Great Lakes fish found heavily contaminated with antidepressant drug chemicals
A new study has found alarmingly high concentrations of human antidepressants in several species of fish in the Niagara River, an important conduit connecting Lake Erie with Lake Ontario.
The researchers discovered the presence of antidepressants and their metabolites in brain tissue in fish such as smallmouth bass, largemouth bass, rock bass, white bass, white perch, yellow perch, steelhead, rudd, bowfin, and walleye.

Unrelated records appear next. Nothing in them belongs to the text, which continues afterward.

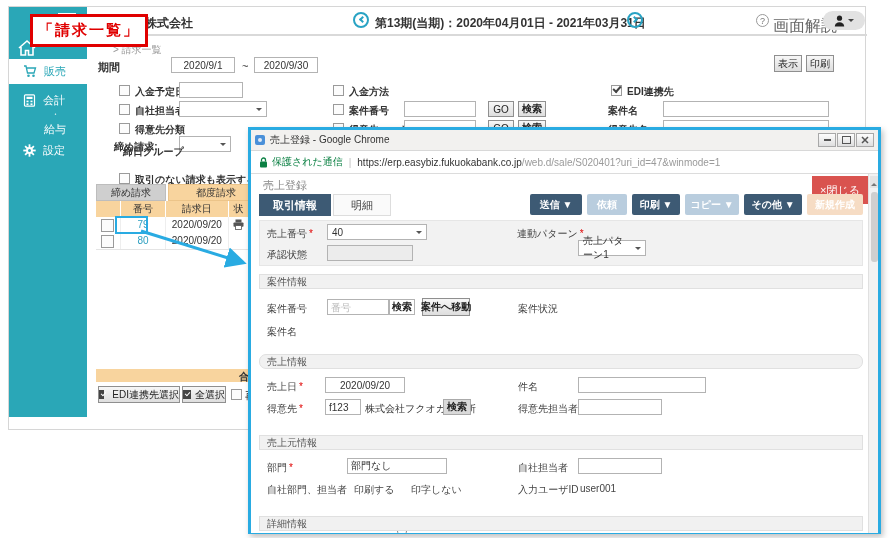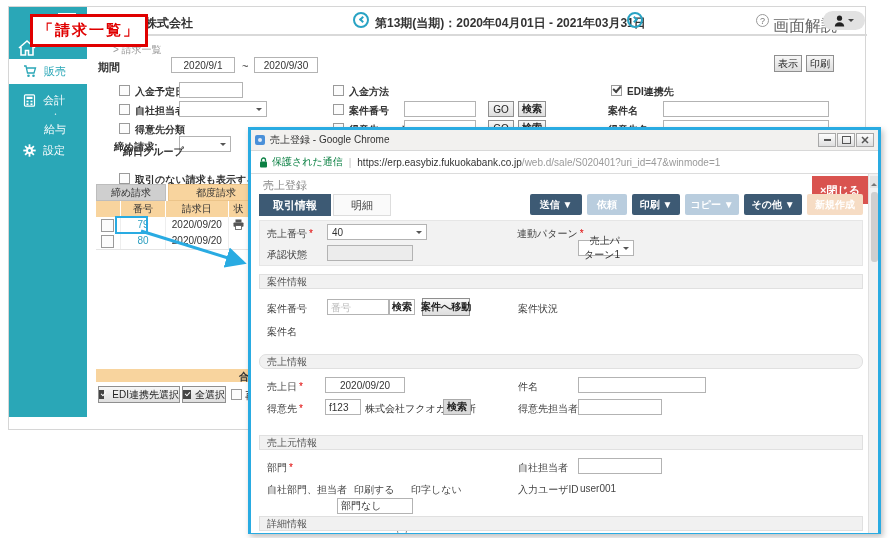"×閉じる" div.abs { font-weight: bold -> normal }
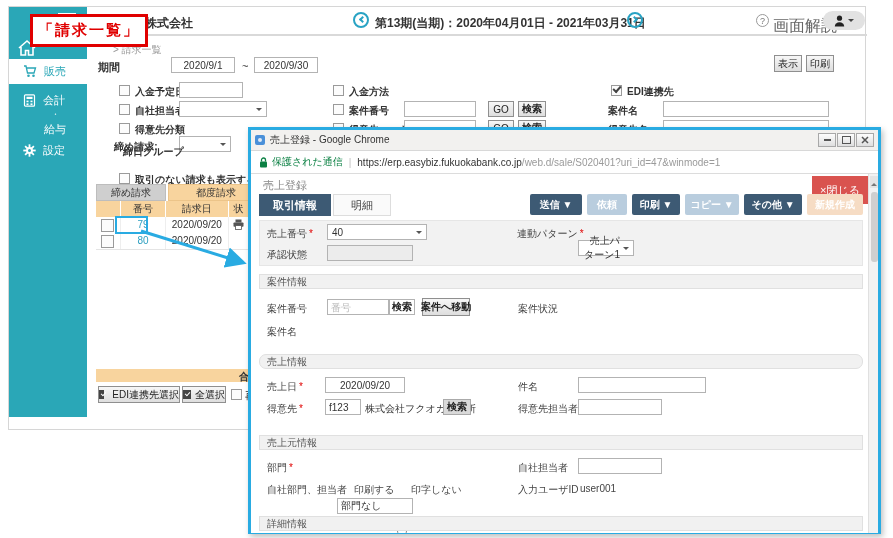"売上パターン1" div.abs { text-align: right -> none; width: 56px -> 68px }
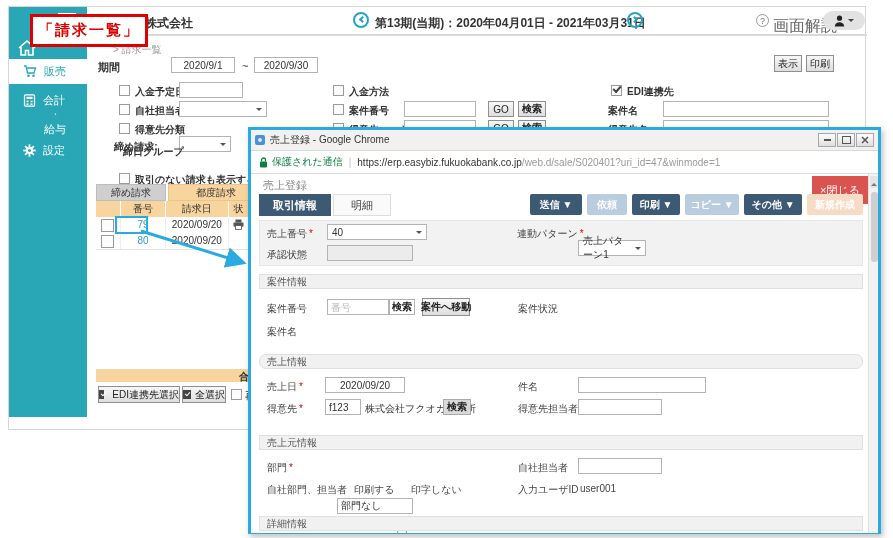"部門なし" input.abs { left: 86px -> 96px; margin-top: 40px -> none; width: 76px -> 100px }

In the most egregious example, a rock bass had 400 nanograms of a metabolite of the active ingredient in Zoloft, norsertraline, per gram of brain tissue, as well as a cocktail of other drug compounds like the metabolites of Prozac, Celexa and Sarafem. More than half of the fish studied had levels of norsertraline in their brains of 100 nanograms per gram or more.

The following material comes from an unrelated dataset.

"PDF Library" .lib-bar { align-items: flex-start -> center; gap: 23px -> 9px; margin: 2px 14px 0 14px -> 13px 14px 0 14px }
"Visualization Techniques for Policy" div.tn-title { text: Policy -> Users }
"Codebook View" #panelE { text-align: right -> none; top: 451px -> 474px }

Lab studies have shown that exposure to these drugs can change fish behavior. While these studies generally expose fish to higher concentrations of the drugs than the levels found in the river, it’s important to keep in mind that the antidepressants in the fish’s brains had accumulated over time, greatly exceeding the levels found in the water of the river itself. For example, the levels of norsertraline found in the brains of three species of bass and the walleye were hundreds of times higher than those of the river water.